SUPPLIED ENTRIES:
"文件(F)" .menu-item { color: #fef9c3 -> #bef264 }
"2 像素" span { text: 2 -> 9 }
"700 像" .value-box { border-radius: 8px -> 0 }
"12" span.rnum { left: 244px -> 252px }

* * *

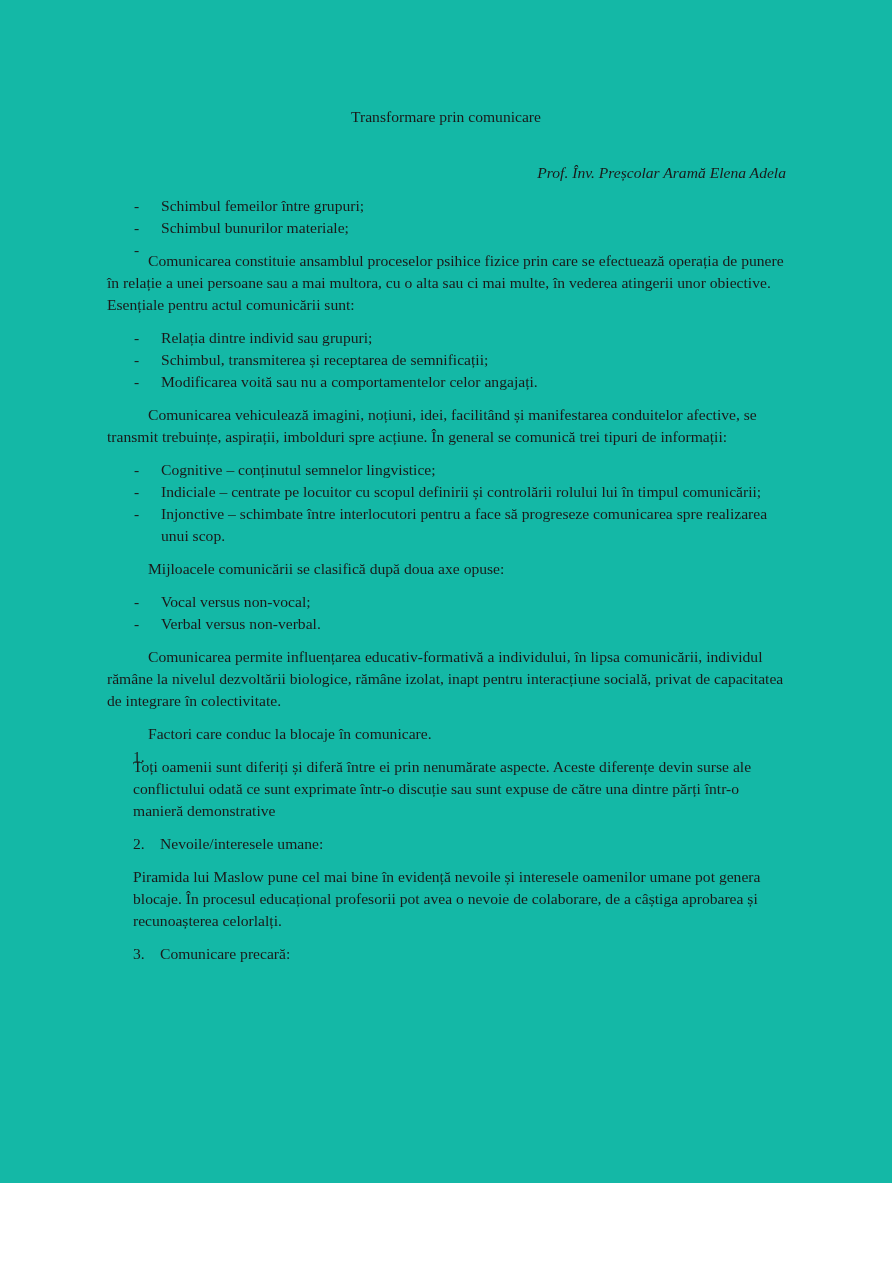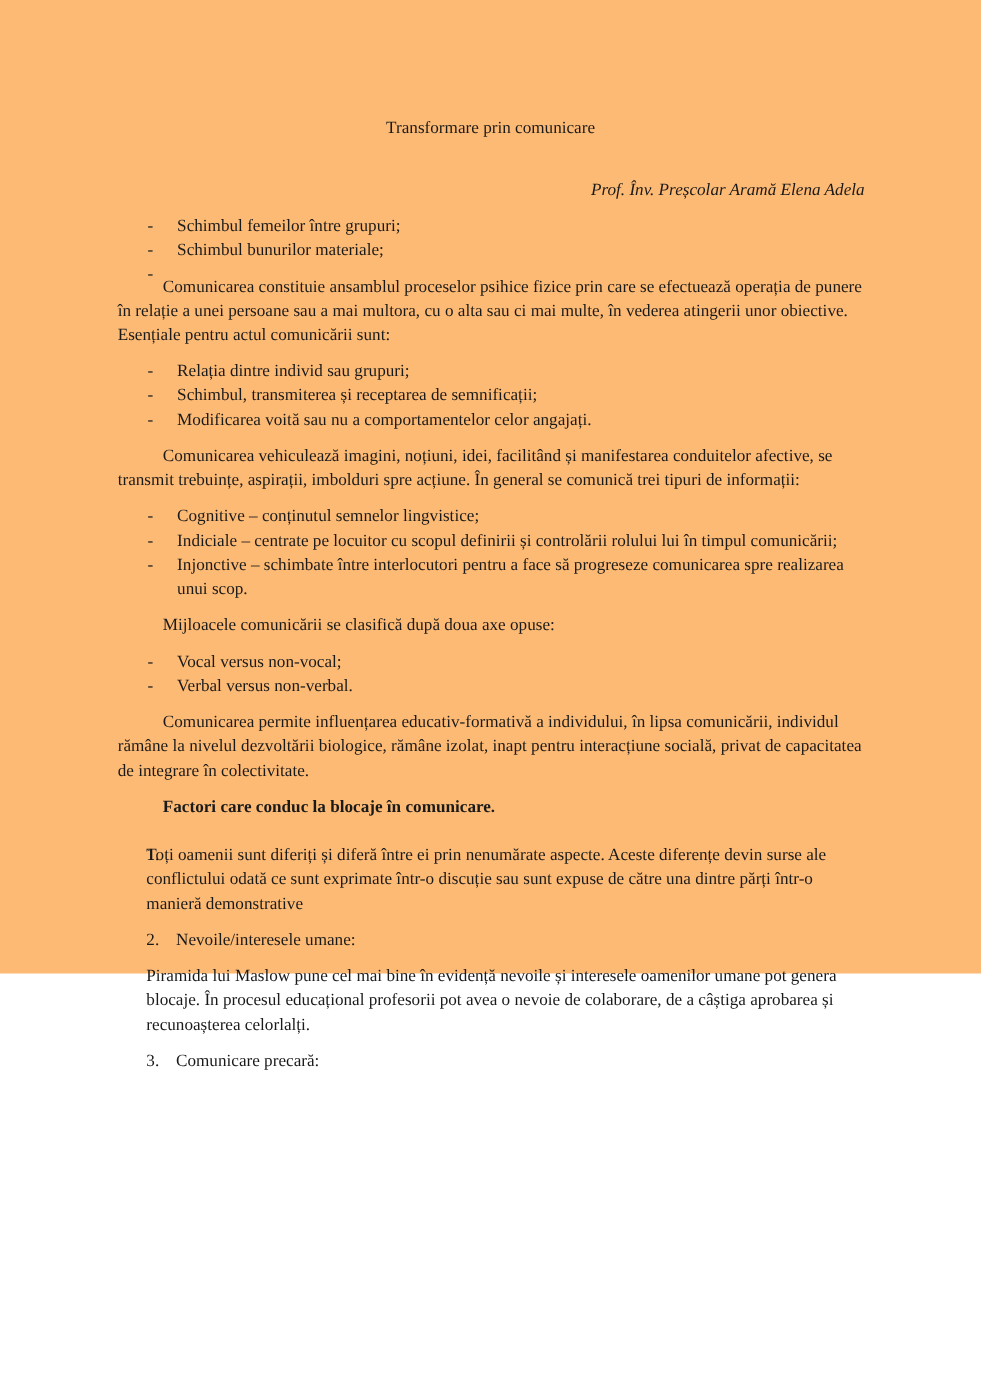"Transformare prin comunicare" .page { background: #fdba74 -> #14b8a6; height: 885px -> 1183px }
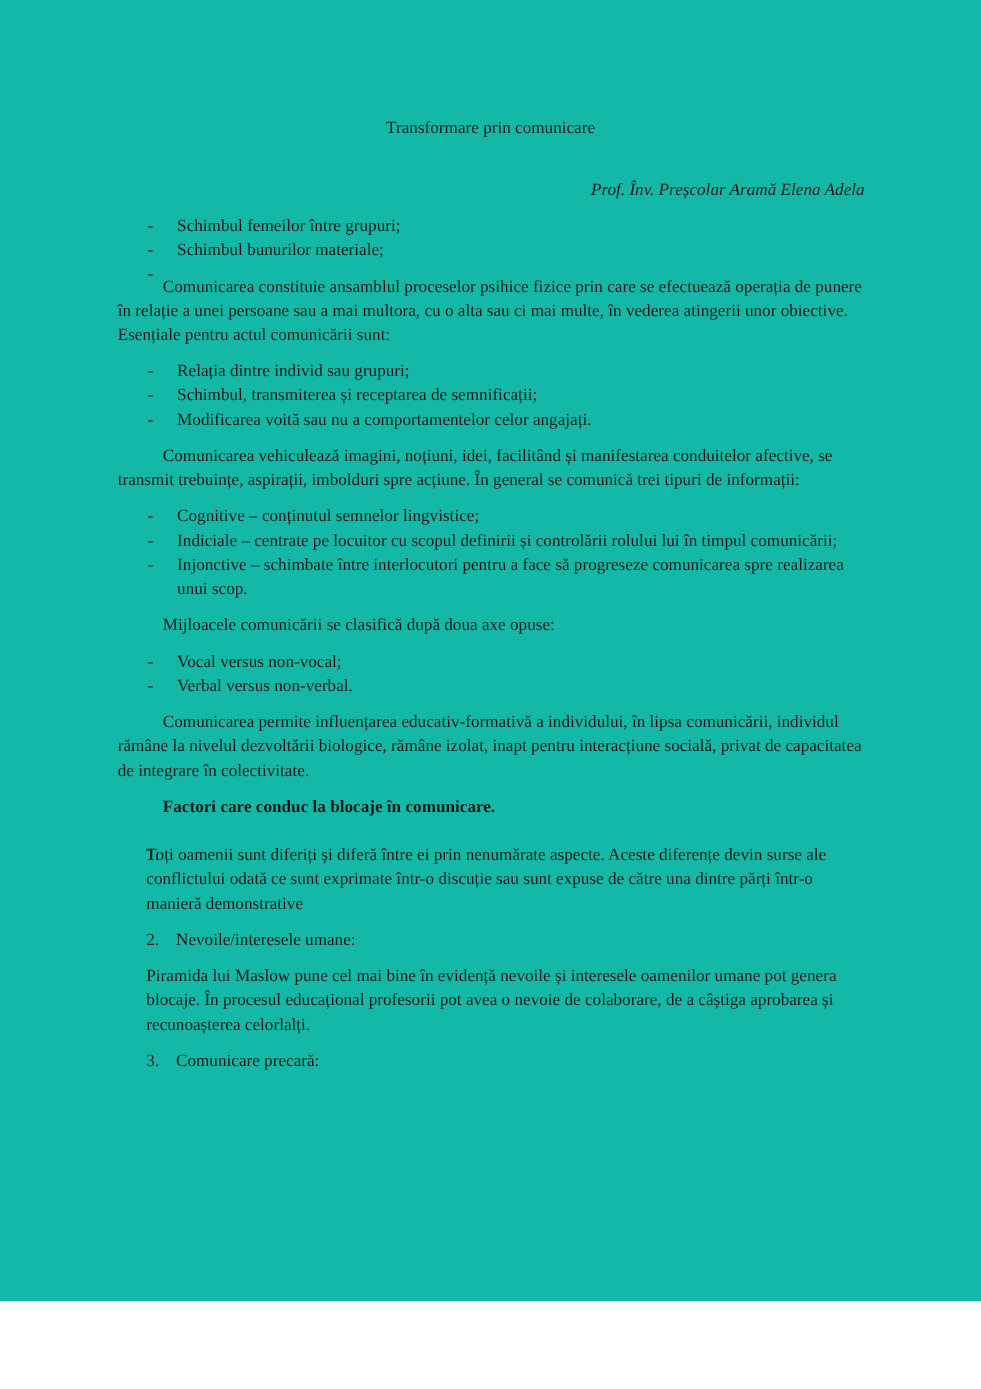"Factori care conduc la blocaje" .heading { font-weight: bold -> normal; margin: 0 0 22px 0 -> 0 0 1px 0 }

WHAT TO WORK ON: Within the lines above, find those holding the word "span" and copy them.

REPLY TO THE TASK:
"2 像素" span { text: 2 -> 9 }
"12" span.rnum { left: 244px -> 252px }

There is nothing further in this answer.